Oui, pour l’économie chinoise, les risques existent. D’abord, les pertes sur les marchés boursiers, a fortiori s’il s’agissait d’argent emprunté, vont réduire les anticipations de revenus supplémentaires des investisseurs, quels qu’ils soient, petits [épargnants particuliers] comme grands [entreprises industrielles et sociétés financières d’investissements, banques], et donc avoir des répercussions sur la consommation et les investissements.

Dans des cas de krach, ces effets peuvent être cumulatifs, mais il est encore trop tôt pour savoir quels seront les effets des mesures de stabilisation prises par les autorités, mais c’est certainement pour cela qu’elles ont été massives afin d’éviter ces effets cumulatifs et aggraver encore un peu plus les effets du ralentissement de la croissance enregistrés depuis bientôt trois ans.

Il peut y avoir une perte de confiance dans la capacité du gouvernement à réguler l’activité économique et financière. Cette perte de confiance est largement de l’ordre du psychologique, mais elle a joué un rôle important depuis le début des réformes en 1978. Le nouveau dirigeant du PCC, Xi Jinping, perdrait gros si cette rupture venait à être consommée.

Il pourrait y avoir un ralentissement des réformes de structure de l’économie, qui commençaient à s’accélérer ces derniers mois après beaucoup d’annonces et d’attente depuis 2012 quand le leadership du PCC a changé.

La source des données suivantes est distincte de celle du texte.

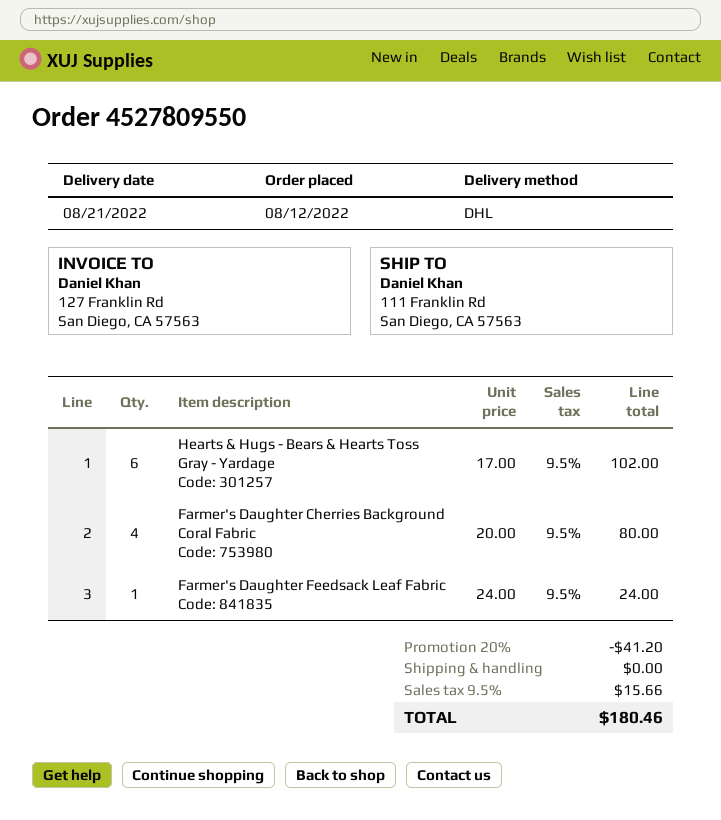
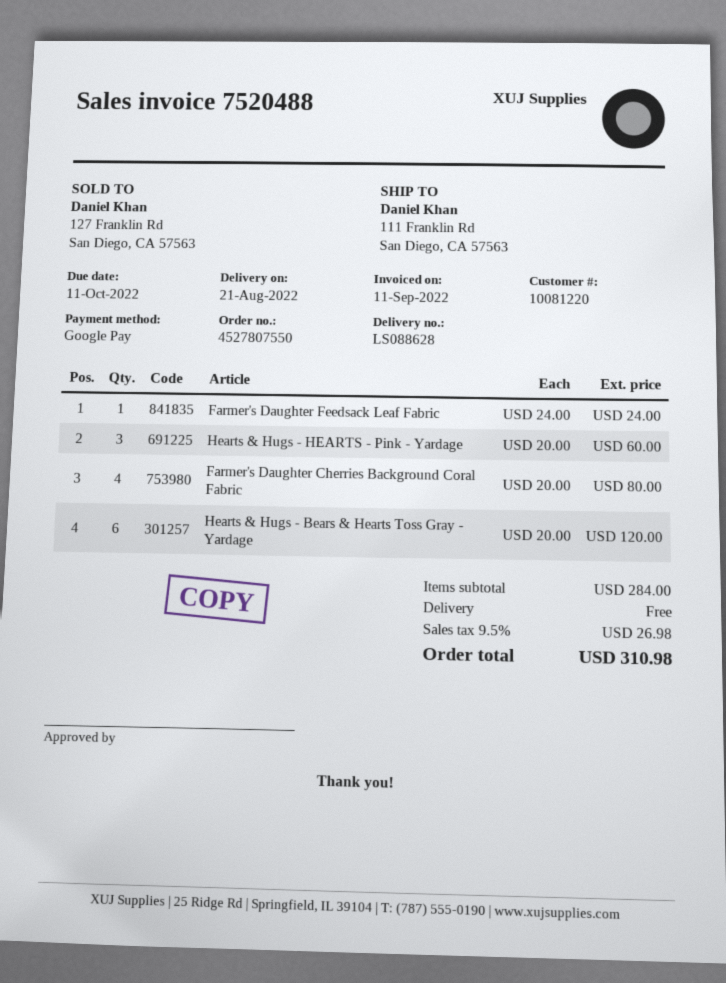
order number: 4527809550 -> 4527807550
Hearts & Hugs - Bears & Hearts Toss Gray - Yardage: 6 x 17.00 = 102.00 -> 6 x 20.00 = 120.00
Hearts & Hugs - HEARTS - Pink - Yardage: none -> 3 x 20.00 = 60.00
discount: 20% = 41.20 -> none
tax: 9.5% = 15.66 -> 9.5% = 26.98
total: 180.46 -> 310.98

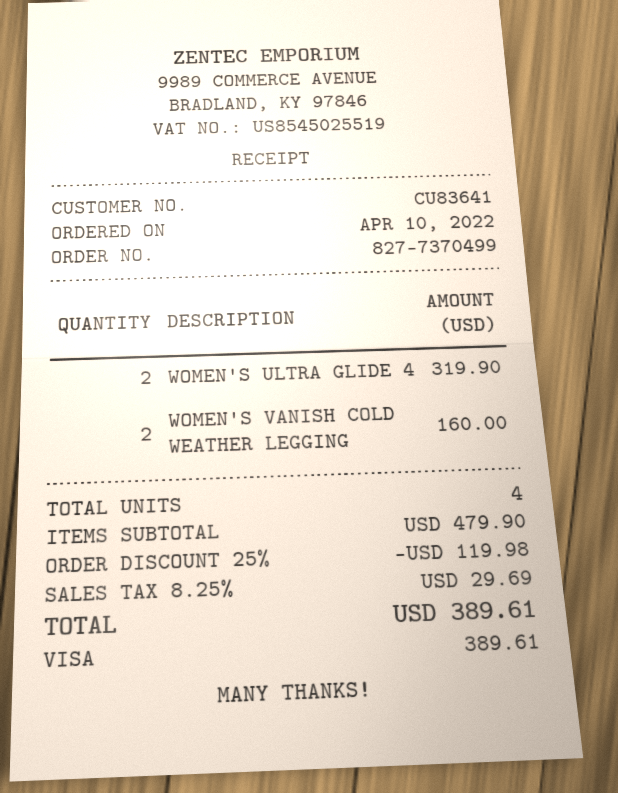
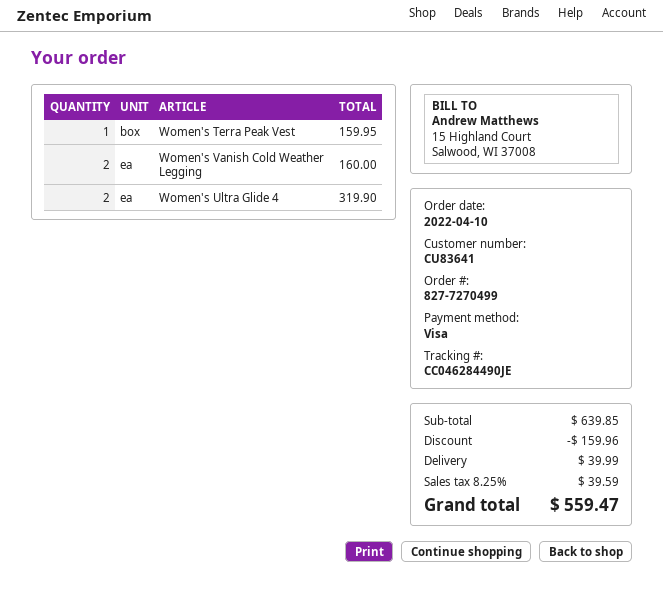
order number: 827-7370499 -> 827-7270499
Women's Terra Peak Vest: none -> 1 for 159.95
subtotal: 479.90 -> 639.85
discount: 119.98 -> 159.96
shipping: none -> 39.99
tax: 8.25% = 29.69 -> 8.25% = 39.59
total: 389.61 -> 559.47

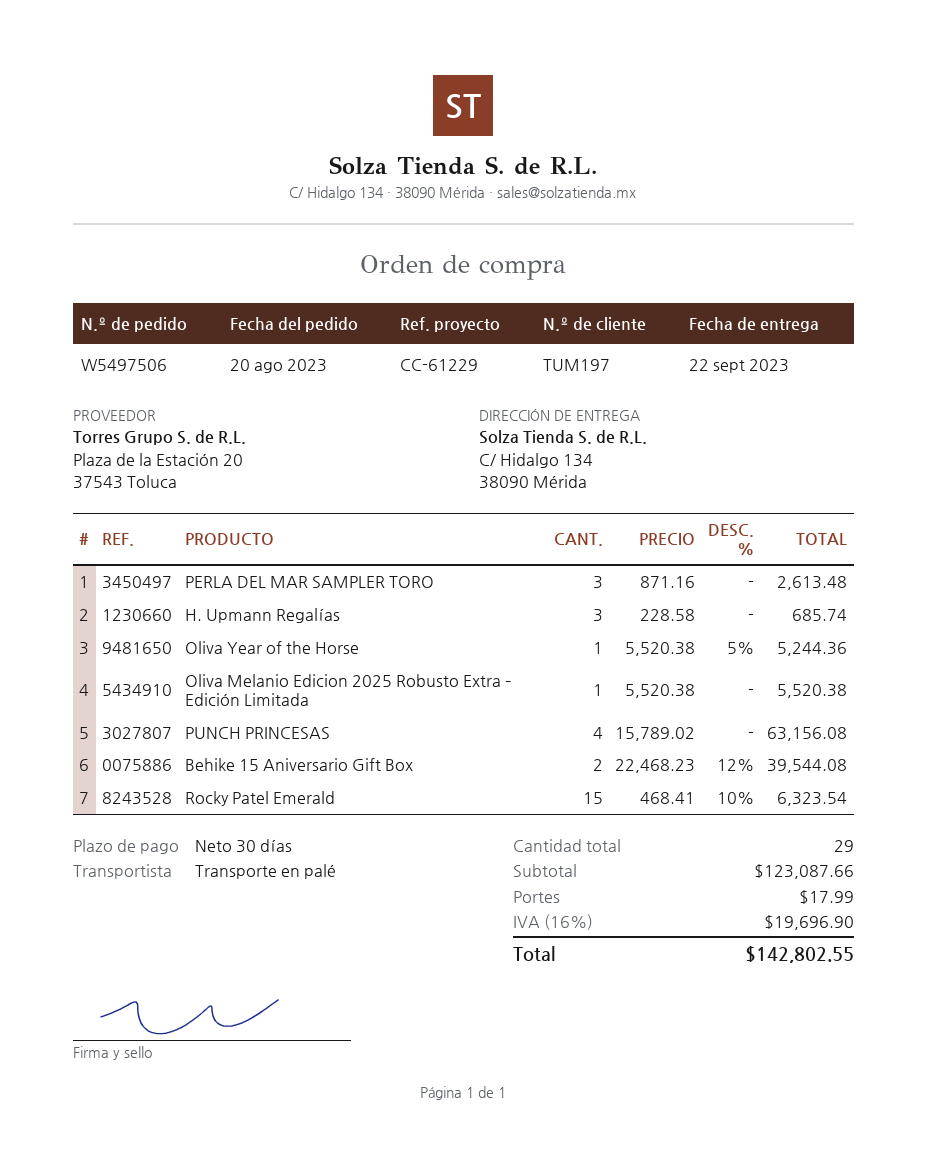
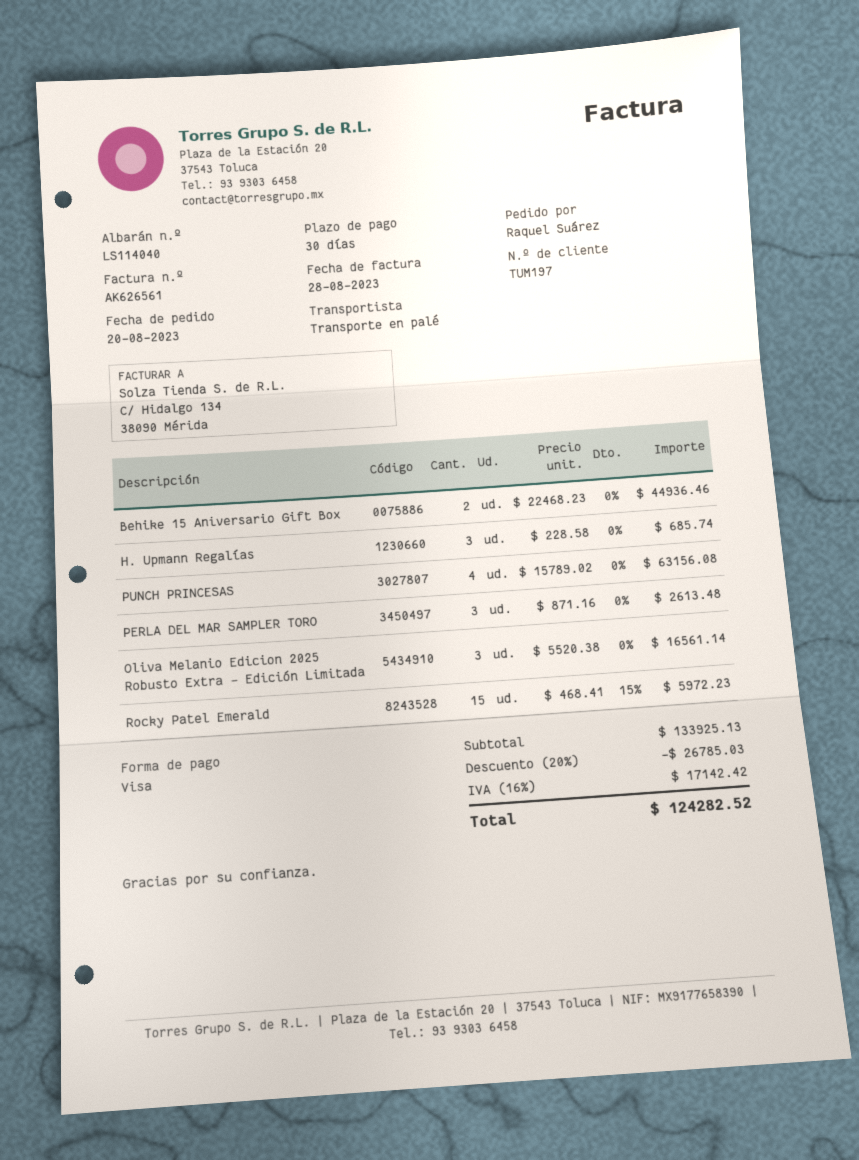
Oliva Year of the Horse: 1 x 5520.38 - 5% = 5244.36 -> none
Oliva Melanio Edicion 2025 Robusto Extra – Edición Limitada: 1 x 5520.38 = 5520.38 -> 3 x 5520.38 = 16561.14
Behike 15 Aniversario Gift Box: 2 x 22468.23 - 12% = 39544.08 -> 2 x 22468.23 = 44936.46
Rocky Patel Emerald: 15 x 468.41 - 10% = 6323.54 -> 15 x 468.41 - 15% = 5972.23
subtotal: 123087.66 -> 133925.13
discount: none -> 20% = 26785.03
shipping: 17.99 -> none
tax: 16% = 19696.90 -> 16% = 17142.42
total: 142802.55 -> 124282.52

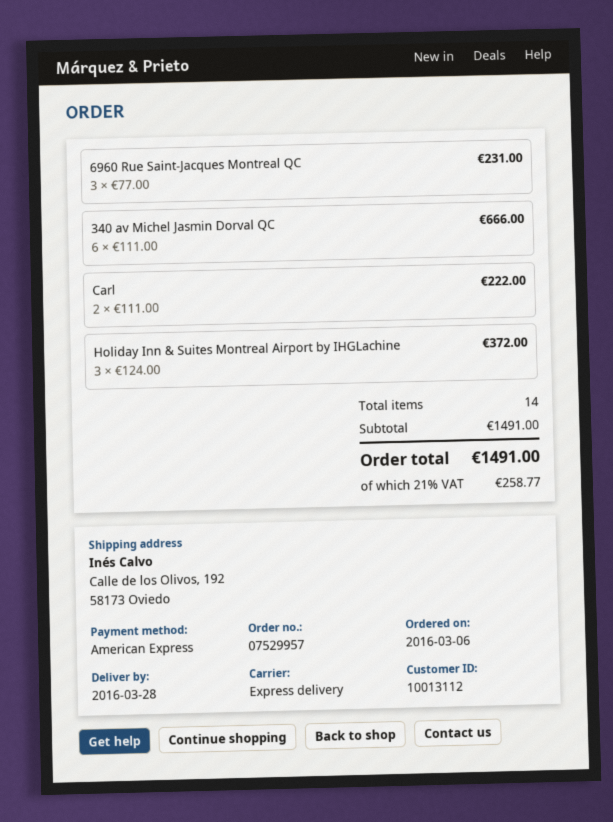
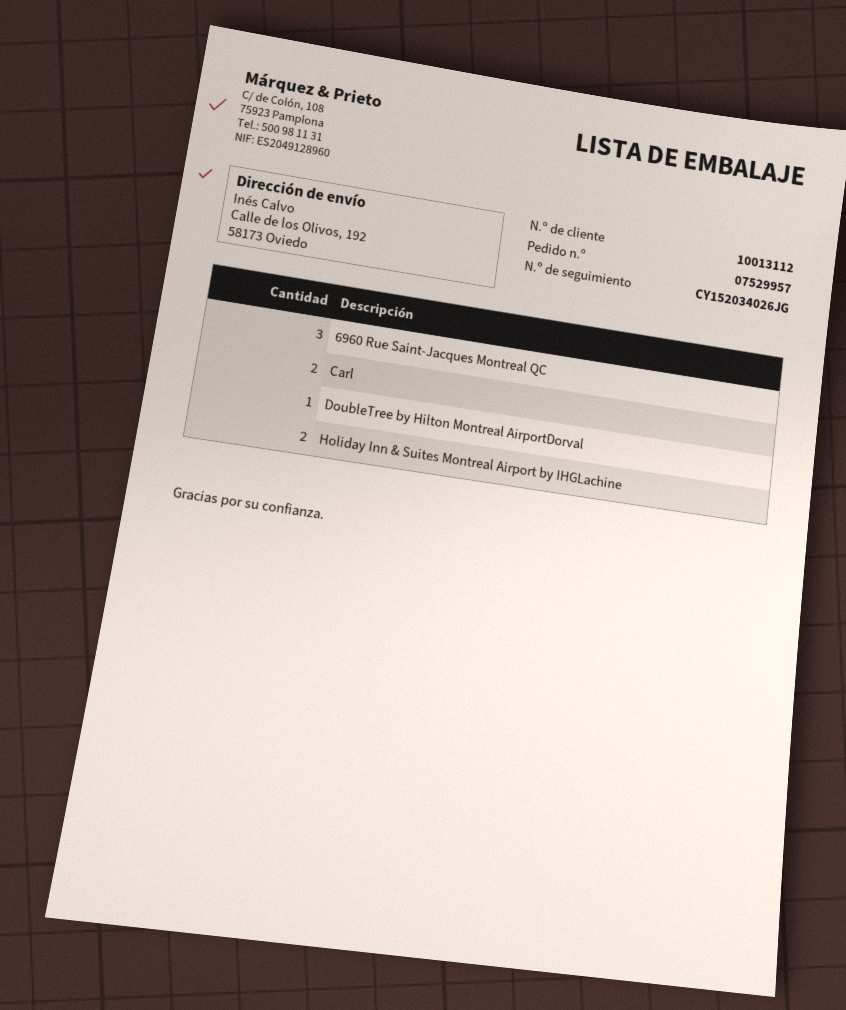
340 av Michel Jasmin Dorval QC: 6 -> none
Holiday Inn & Suites Montreal Airport by IHGLachine: 3 -> 2
DoubleTree by Hilton Montreal AirportDorval: none -> 1

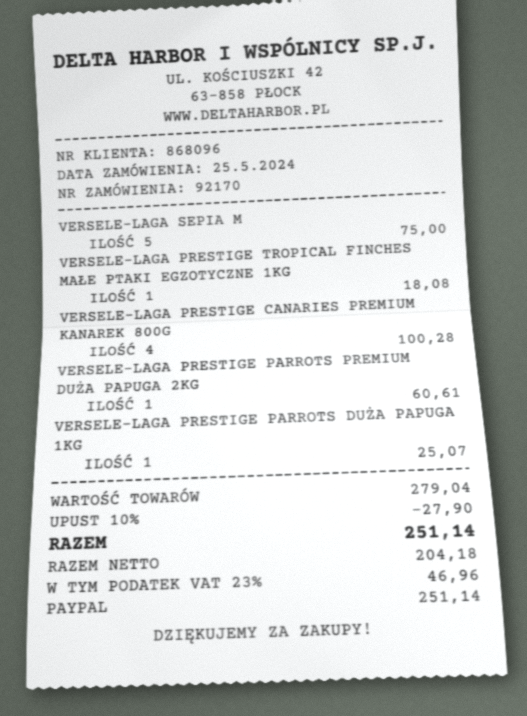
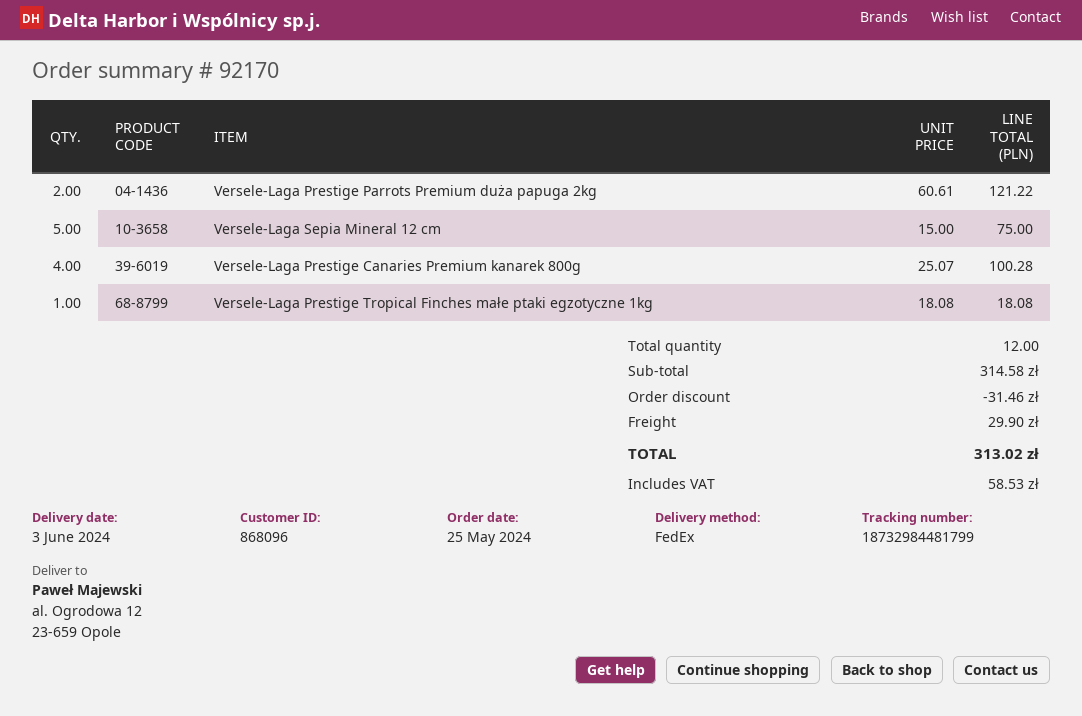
VERSELE-LAGA PRESTIGE PARROTS PREMIUM DUŻA PAPUGA 2KG: 1 for 60.61 -> 2 for 121.22
VERSELE-LAGA PRESTIGE PARROTS DUŻA PAPUGA 1KG: 1 for 25.07 -> none
subtotal: 279.04 -> 314.58
discount: 27.90 -> 31.46
shipping: none -> 29.90
tax: 46.96 -> 58.53
total: 251.14 -> 313.02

Ces réformes touchent aussi bien le système financier que fiscal, mais un ralentissement des réformes aurait des conséquences néfastes à moyen terme sur l’économie chinoise, qui a besoin de faire évoluer son modèle de croissance.

Peut-on s’attendre à des répercussions régionales, voire mondiales ?

Régionales, oui certainement, notamment à Hong Kong, car les deux marchés ont des canaux de transmission directe [réformes récentes permettant aux institutions financières de Hong Kong de servir d’intermédiaire pour acheter à Shanghai, mais aussi par le fait que beaucoup d’entreprises chinoises y sont cotées, les entreprises de la catégorie « H shares »] et indirecte [canaux gris ou issus de l’évasion monétaire du continent chinois vers l’ancienne colonie britannique] ; plus limités à Tokyo et Singapour, qui sont des marchés bien régulés et où sont cotées très peu d’entreprises chinoises.

Pour le mondial, les effets seront plus limités et plus d’ordre psychologique et surtout indirects avec un ralentissement plus prononcé de la croissance chinoise, ce qui pourrait avoir des effets sur les prix des matières premières et le volume des importations chinoises, mais heureusement pour l’économie mondiale, les Bourses de Shanghai et de Shenzhen ne sont pas encore largement ouvertes aux investisseurs étrangers et ne peuvent pas avoir un effet similaire à un Krach à New York ou à Londres, même si les sommes en jeu sont, on le voit ces dernières semaines, spectaculaires, mais il s’agit largement d’argent détenu et investi par des acteurs chinois.

Mais c’est une sonnette d’alarme pour le monde, car quand la Chine aura ouvert son marché financier, vu l’importance de son économie et de sa finance, un prochain krach boursier pourrait cette fois ébranler l’économie mondiale.